What needs to be done – Where in the listing does the word "Maßschuhe" appear? Report each line that holds it.

Records for this exercise –
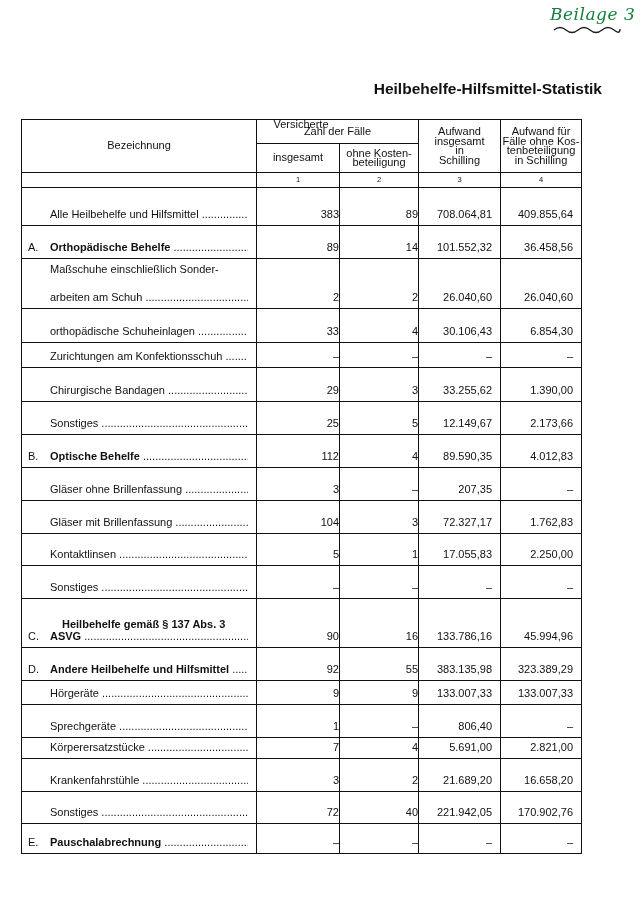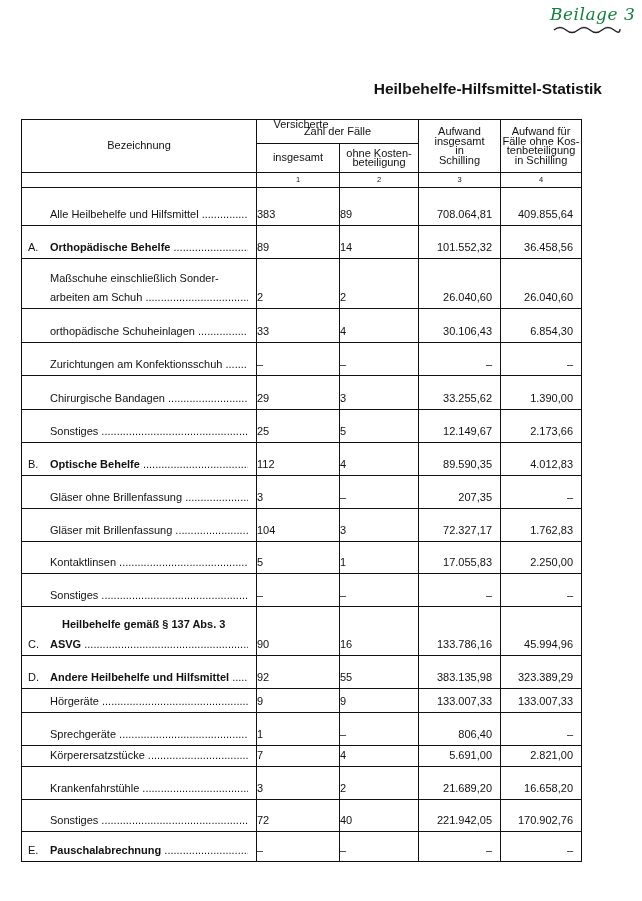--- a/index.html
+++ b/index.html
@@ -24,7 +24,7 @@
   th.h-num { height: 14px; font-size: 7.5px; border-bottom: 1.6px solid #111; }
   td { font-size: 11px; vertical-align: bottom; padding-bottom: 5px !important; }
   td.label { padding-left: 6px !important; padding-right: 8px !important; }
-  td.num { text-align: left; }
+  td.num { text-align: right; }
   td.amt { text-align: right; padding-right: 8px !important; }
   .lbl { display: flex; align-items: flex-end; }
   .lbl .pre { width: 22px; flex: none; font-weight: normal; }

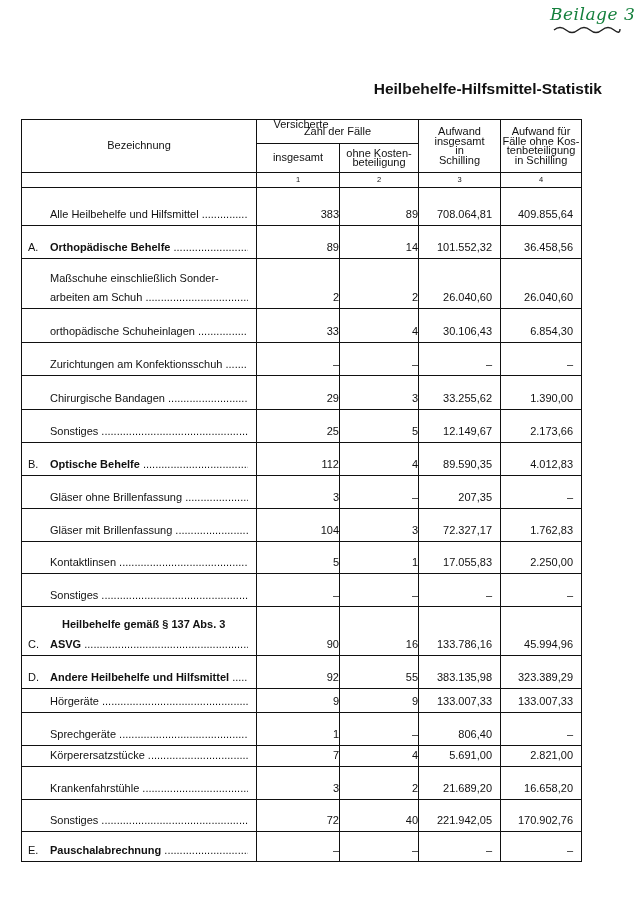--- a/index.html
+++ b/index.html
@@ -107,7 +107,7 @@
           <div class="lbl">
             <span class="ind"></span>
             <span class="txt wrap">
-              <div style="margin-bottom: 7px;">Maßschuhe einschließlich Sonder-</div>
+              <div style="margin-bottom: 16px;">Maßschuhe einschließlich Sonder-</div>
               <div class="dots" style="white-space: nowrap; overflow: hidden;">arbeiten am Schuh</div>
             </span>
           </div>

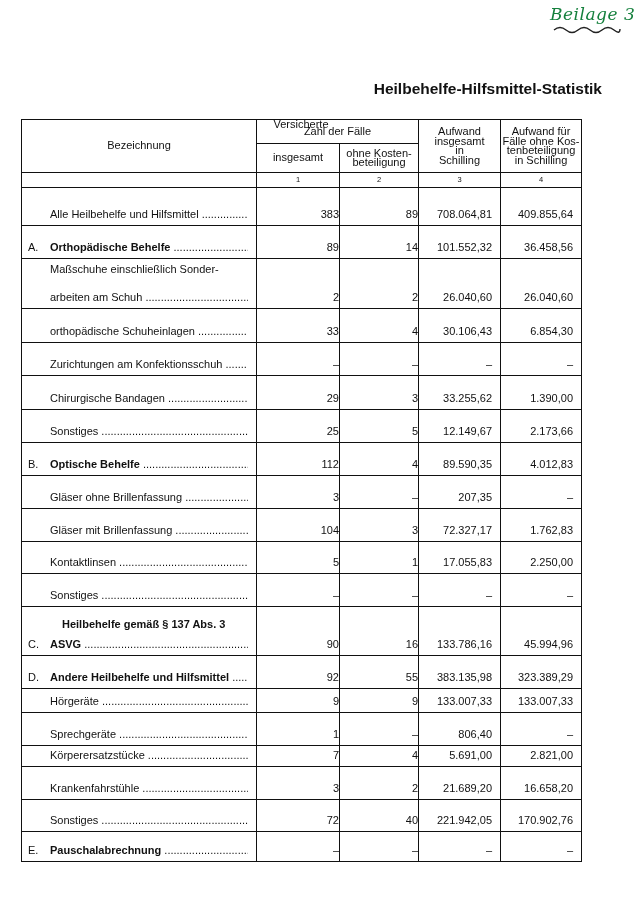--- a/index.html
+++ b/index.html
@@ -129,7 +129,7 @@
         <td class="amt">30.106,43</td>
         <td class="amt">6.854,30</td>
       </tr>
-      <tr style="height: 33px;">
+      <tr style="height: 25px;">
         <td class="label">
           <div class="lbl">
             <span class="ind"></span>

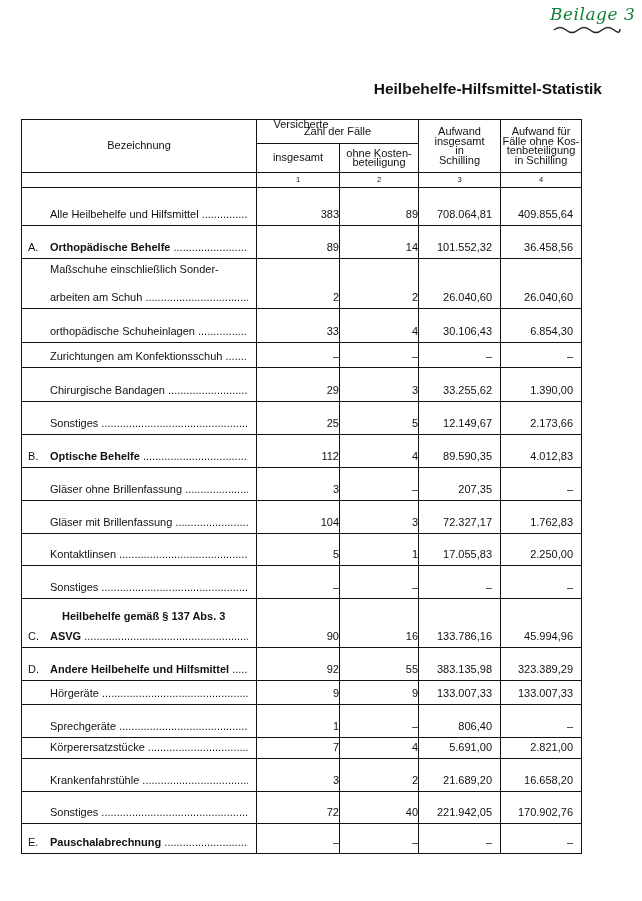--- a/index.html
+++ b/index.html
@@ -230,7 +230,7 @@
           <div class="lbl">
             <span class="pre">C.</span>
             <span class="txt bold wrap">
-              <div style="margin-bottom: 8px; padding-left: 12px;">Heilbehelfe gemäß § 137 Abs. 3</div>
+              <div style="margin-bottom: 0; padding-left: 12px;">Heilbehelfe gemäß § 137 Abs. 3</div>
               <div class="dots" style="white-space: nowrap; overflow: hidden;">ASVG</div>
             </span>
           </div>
==
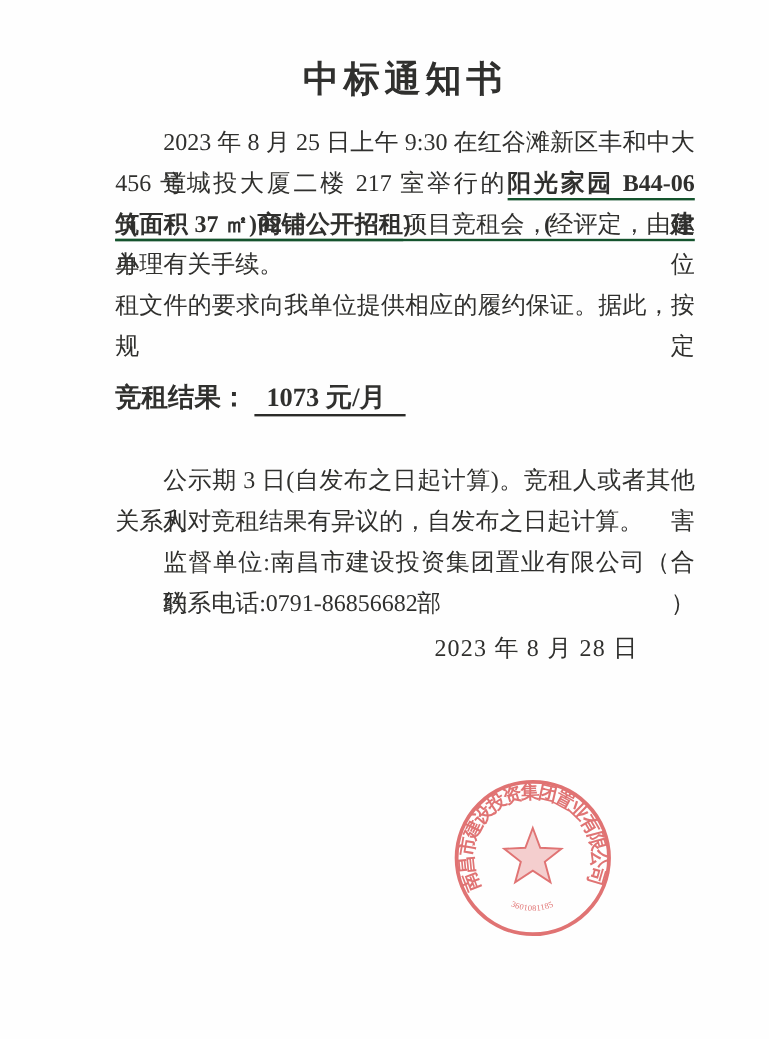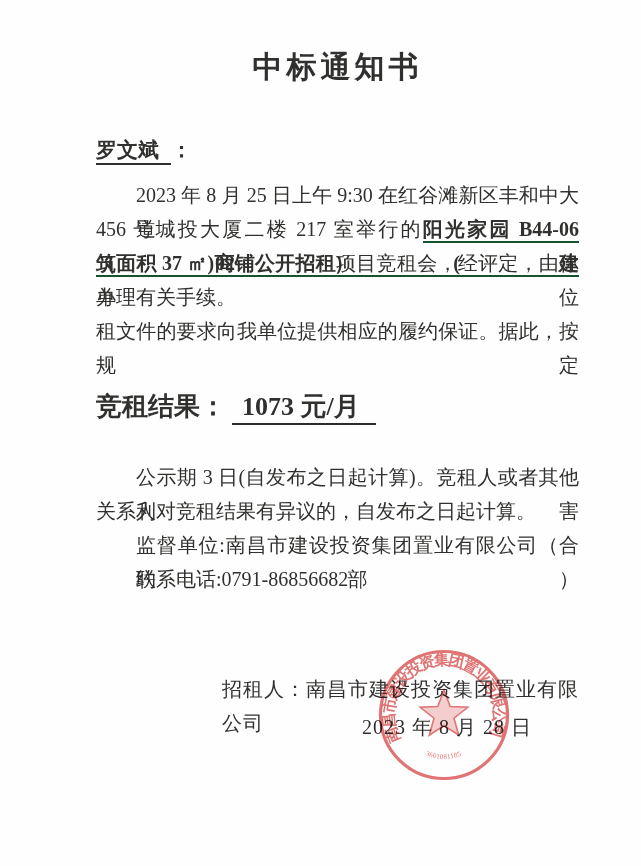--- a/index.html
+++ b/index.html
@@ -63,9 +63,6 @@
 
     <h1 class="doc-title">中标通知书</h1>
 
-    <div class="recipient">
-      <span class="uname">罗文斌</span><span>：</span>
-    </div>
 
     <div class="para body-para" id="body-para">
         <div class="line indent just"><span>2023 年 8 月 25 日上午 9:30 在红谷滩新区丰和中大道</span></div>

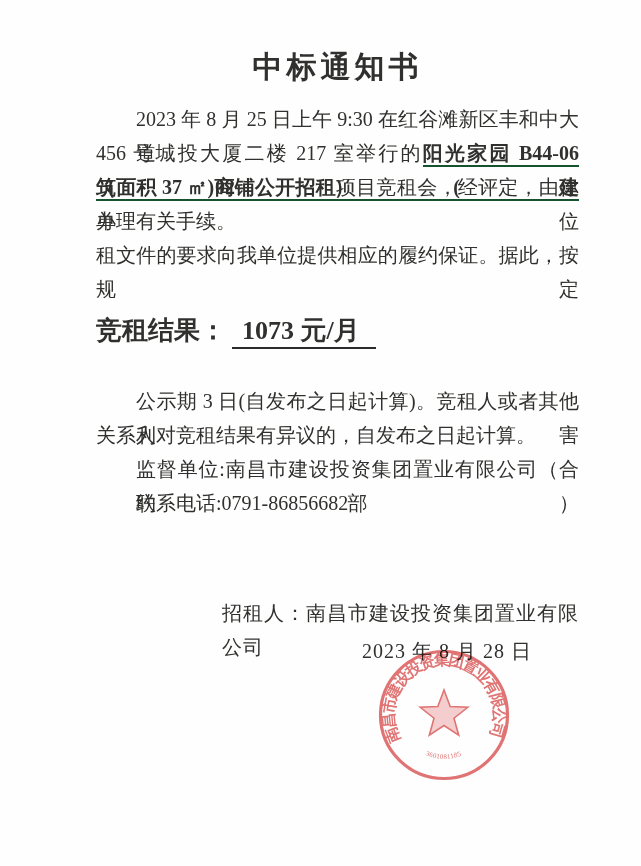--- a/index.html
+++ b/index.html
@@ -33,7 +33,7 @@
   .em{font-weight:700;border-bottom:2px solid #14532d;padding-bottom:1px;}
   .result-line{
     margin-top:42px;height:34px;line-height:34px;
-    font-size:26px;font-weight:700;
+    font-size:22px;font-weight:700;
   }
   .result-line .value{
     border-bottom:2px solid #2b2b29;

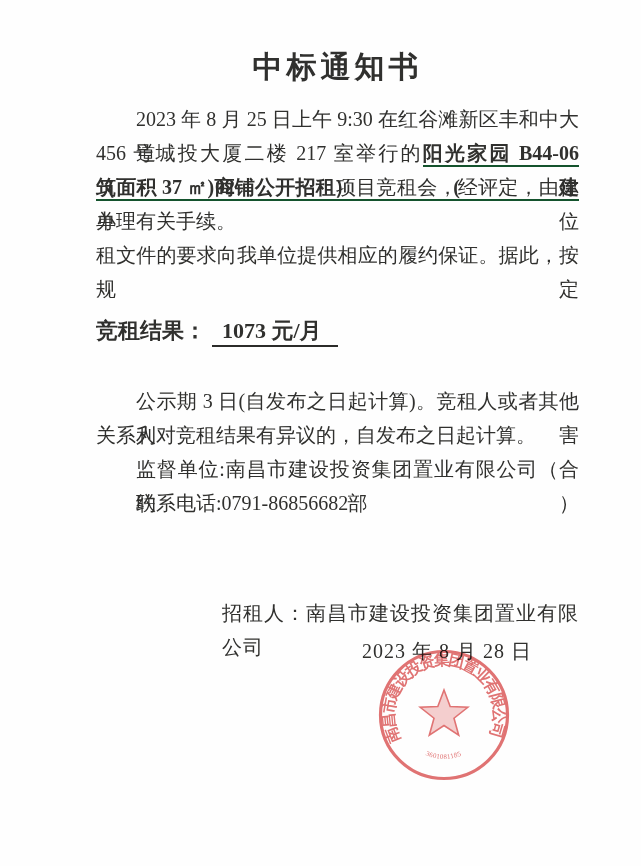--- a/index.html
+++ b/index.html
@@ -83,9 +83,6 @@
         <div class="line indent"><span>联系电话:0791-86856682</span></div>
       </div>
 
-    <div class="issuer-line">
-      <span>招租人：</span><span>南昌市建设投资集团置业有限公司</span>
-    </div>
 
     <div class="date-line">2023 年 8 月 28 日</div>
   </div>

Task result –
-              <div style="margin-bottom: 7px;">Maßschuhe einschließlich Sonder-</div>
+              <div style="margin-bottom: 16px;">Maßschuhe einschließlich Sonder-</div>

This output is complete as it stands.